So for my tiny proof of concept, I used the medium of words.  Each player would secretly pick some constraint a word could have—often based on the spelling but you could do “verb” or something else. I didn’t have specific rules for that. Then each person would take turns naming a word, and the players for whom that word worked would say “ding!” Initially I had the rule that players had to only offer words that satisfied their own constraint, but I found that when the game lasted more than a few minutes it was pretty obvious to want to say things like “‘banana’ doesn’t work for me, but it works for you, right?” and this felt within the spirit of things.

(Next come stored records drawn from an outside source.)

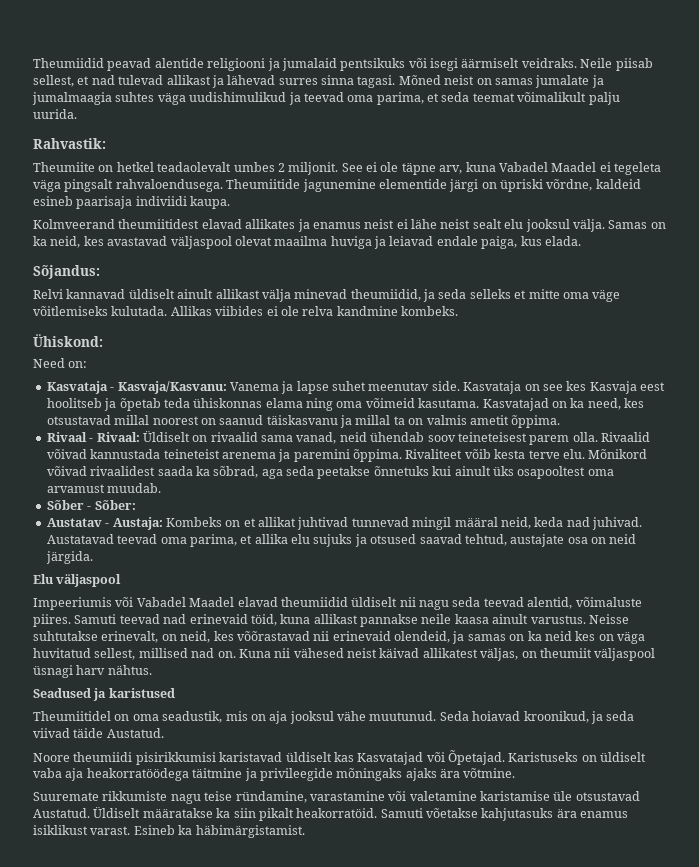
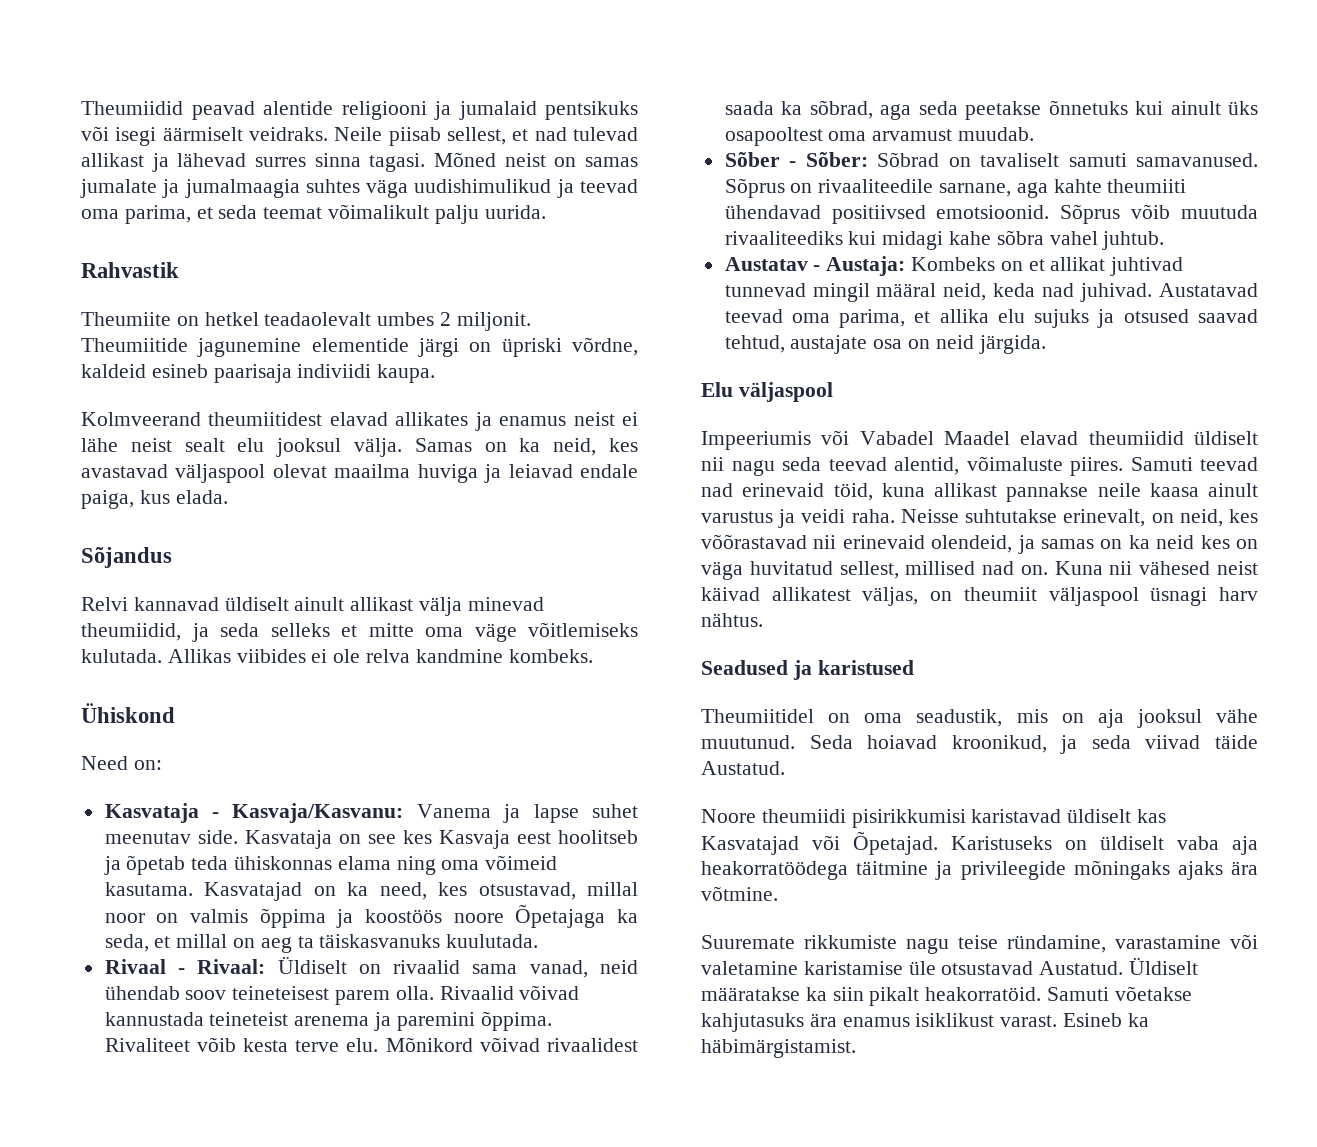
- Rahvastik:
+ Rahvastik
- See ei ole täpne arv, kuna Vabadel Maadel ei tegeleta väga pingsalt rahvaloendusega.
- Sõjandus:
+ Sõjandus
- Ühiskond:
+ Ühiskond
- Kasvatajad on ka need, kes otsustavad millal noorest on saanud täiskasvanu ja millal ta on valmis ametit õppima.
+ Kasvatajad on ka need, kes otsustavad, millal noor on valmis õppima ja koostöös noore Õpetajaga ka seda, et millal on aeg ta täiskasvanuks kuulutada.
- Sõber - Sõber:
+ Sõber - Sõber: Sõbrad on tavaliselt samuti samavanused. Sõprus on rivaaliteedile sarnane, aga kahte theumiiti ühendavad positiivsed emotsioonid. Sõprus võib muutuda rivaaliteediks kui midagi kahe sõbra vahel juhtub.
- Samuti teevad nad erinevaid töid, kuna allikast pannakse neile kaasa ainult varustus.
+ Samuti teevad nad erinevaid töid, kuna allikast pannakse neile kaasa ainult varustus ja veidi raha.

This version of the omniwin training game worked well enough, and produced one astonishing and instructive result I’ll tell you about at the end of the post, but it had the unfortunate property of feeling a bit too simple, and of the possibility of people making totally incompatible constraints and getting stuck forever until they give up.  Of course, “we mutually recognize there is no win-win” is a kind of win-win on the meta-level…  but it’s less satisfying. On the other extreme is…

Soup

…calculate every possible combination of every possible constraint and ensure they’re all satisfiable at once.

That’s the approach Jarrah Bloomfield took for creating Too Many Cooks, the card game version of the omniwin training game. The premise is that you are a team of expert chefs, collaborating on the ingredients for a soup, and you all have very strong preferences from family secret recipes, so you need to make modifications to the soup without revealing what matters to you, only whether or not you’re satisfied, until everybody is satisfied.

Jarrah showed me the game personally at the Metagame 2025 Night Market—I sat down at his booth and he told me the basic premise and I said “I’ve been meaning to make this for years!” He spent hundreds of hours tuning it and playtesting it and getting it right, so that it works with a wide range of difficulties…  and he did some sort of computer simulation to ensure that every if you put in all 10-20 constraints from a given difficulty level at once, there still exists a solution—highlight unlikely you’ll find it beyond 12 or so though. But this means that for any given 3-6 constraints, several solutions exist and you’ll likely be able to find one.

He initially gave players a limited number of turns to find a solution, but this resulted in overthinking, so instead he switched it to a timer-based challenge, which encouraged trying things rapidly and iterating—even if your change causes 2 problems by fixing 1, it’s still forward progress in learning, so it’s good that you made it. 

One obvious difference is that this approach to the omniwin training game has persistent state, whereas the word game has fresh words every time.  There’s pros and cons to each of these approaches.  It probably becomes basically necessary in order to handle such a large number of constraints, and also helps you see smaller differences in order to figure out what is or isn’t relevant to someone.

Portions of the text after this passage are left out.